1

I'd like to make a function that returns content between tags (either the whole string or a specified number of letters after the opening tag) Linear code is below:

$tag='<body>';
//case1
$source=substr($source,strpos($source,$tag)+strlen($tag));
$sub=substr($source,0,strpos($source,'<'));
//case2
$source=substr($source,strpos($source,$tag)+strlen($tag));
$sub=substr($source,0,3);

The function will be accepting 3 parameters: the source code, the specified tag and the substring length (for case 2) and will return 2 variables: the trimmed source and the substring.
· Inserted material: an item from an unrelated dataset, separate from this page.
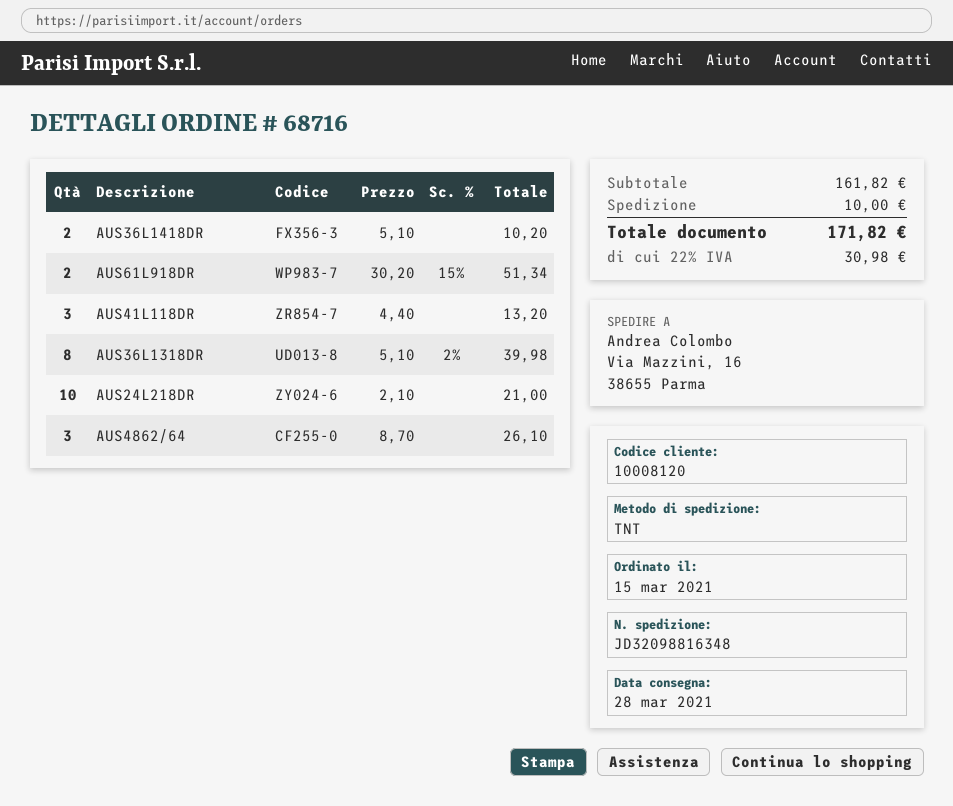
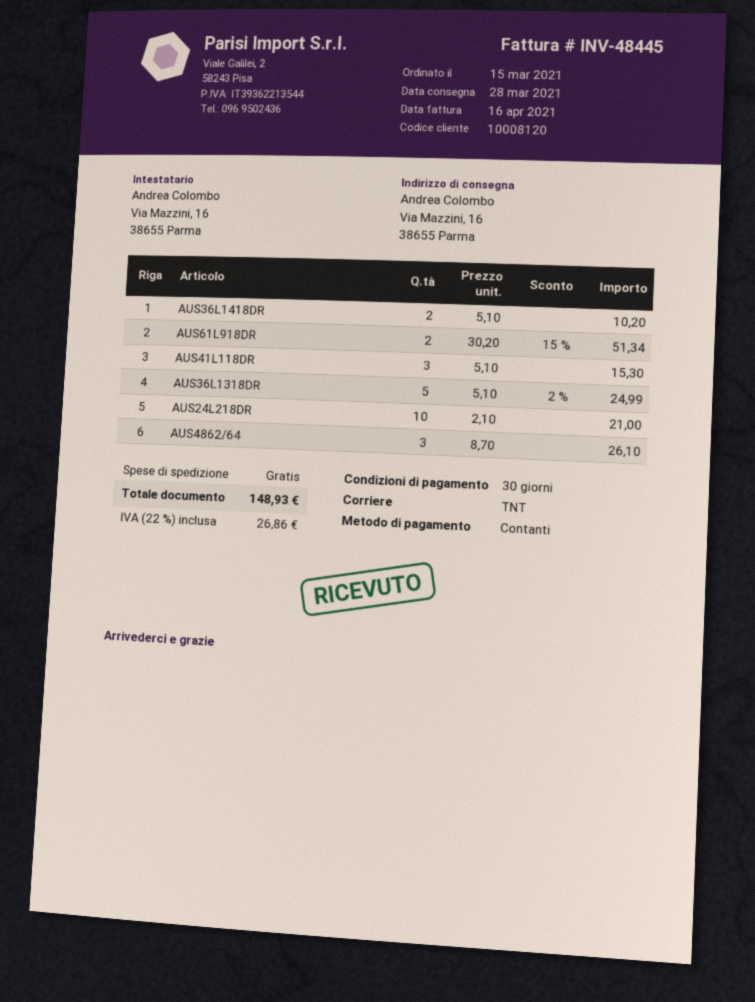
AUS41L118DR: 3 x 4.40 = 13.20 -> 3 x 5.10 = 15.30
AUS36L1318DR: 8 x 5.10 - 2% = 39.98 -> 5 x 5.10 - 2% = 24.99
shipping: 10.00 -> 0.00
tax: 22% = 30.98 -> 22% = 26.86
total: 171.82 -> 148.93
So basicaly I want to have a function like this:

function p($source,$tag,$len) {
  $source=substr($source,strpos($source,$tag)+strlen($tag));
  if(isset($len)) $sub=substr($source,0,$len);
  else $sub=substr($source,0,strpos($source,'<'));
  $ret=array();
  $ret[0]=$source;
  $ret[1]=$sub;
  return $ret;
}
//
$source=p($source,'<strong>')[0];
$sub1=p($source,'<strong>')[1];
$source=p($source,'<p>',100)[0];
$sub2=p($source,'<p>',100)[1];
user965748
  • 2,227
  • 4
  • 22
  • 30
  • What language is this? Please retag with that language. – Matt Fenwick Nov 16 '11 at 15:17
  • Maybe use an XML parser? http://www.codinghorror.com/blog/2009/11/parsing-html-the-cthulhu-way.html – Maxime Pacary Nov 16 '11 at 18:22
  • @FrostyZ I don't need to parse all the code, just chosen tags and 1 function will be enough. – user965748 Nov 16 '11 at 18:30
  • 1
    @user965748 But you must parse chosen tags *over all the HTML code*, right? Maybe a look at this one: http://simplehtmldom.sourceforge.net/ ? + related question (IMO): http://stackoverflow.com/questions/3650125/how-to-parse-html-with-php – Maxime Pacary Nov 16 '11 at 18:34
  • @FrostyZ The links you put in here are surely useful, but my needs are quite specific, so the solution with a function seems to me to be better. However it's right, that I need to go through all the code. In fact I have 2 while loops- the first one searches for paragraphs and the one inside proccesses the content of the paragraph. – user965748 Nov 16 '11 at 19:18
  • @user965748 I've posted those links because I think that they will help you to address your specific needs, in a simpler way than what you're trying. – Maxime Pacary Nov 16 '11 at 19:26
  • @FrostyZ I'll study it more thoroughly then. Do you know if it has at least some real advantage like lower memory consumption or better speed? – user965748 Nov 16 '11 at 19:46
  • @user965748 As said in the second answer here http://stackoverflow.com/questions/3650125/how-to-parse-html-with-php "**Why you shouldn't and when you should use regular expressions?**", cases exist where using regular expressions can be appropriate (doing very simple tasks, and possibly improve perfs) – Maxime Pacary Nov 16 '11 at 19:52
  • simplehtmldom is a very useful little script and I recommend it! – Marshall Davis Nov 16 '11 at 20:26

1 Answers1

0
function get_inner_html( $source, $tag, $length = NULL )
{
    $closing_tag = str_replace( '<', '</', $tag ); // HTML closing tags are opening tags with a preceding slash
    $closing_tag_length = strlen( $closing_tag );
    $tag_length = strlen( $tag ); // Will need this for offsets
    $search_offset = 0; // Start at the start
    $tag_internals = FALSE;
    while ( strpos( $source, $tag, $search_offset ) ) // Keep searching for tags until we find no more
    {
        $tag_position = strpos( $source, $tag, $search_offset ); // Next occurrence position
        $tag_end = strpos( $source, $closing_tag, $search_offset ); // Next closing occurrence
        if ( $length == NULL )
        {
            $substring_length = $tag_end - ($tag_position + $tag_length);
        } else
        {
            $substring_length = $length;
        }
        $substring = substr( $source, $tag_position + $tag_length, $substring_lenth );
        $tag_internals[] = $substring;
        $search_offset = $tag_end + $closing_tag_length; // The next iteration of loop will start at this position, effectively trimming off previous locations
    }
    return $tag_internals; // Returns an array of findings for this tag or false if tag not found
}

Your question says the full string or a subset based on the length passed. If you need both options you'll need to remove the if and do a second substr to pull out the full string. Probably saving that to another array and returning an array of two arrays, one of the full strings and one of trimmed strings.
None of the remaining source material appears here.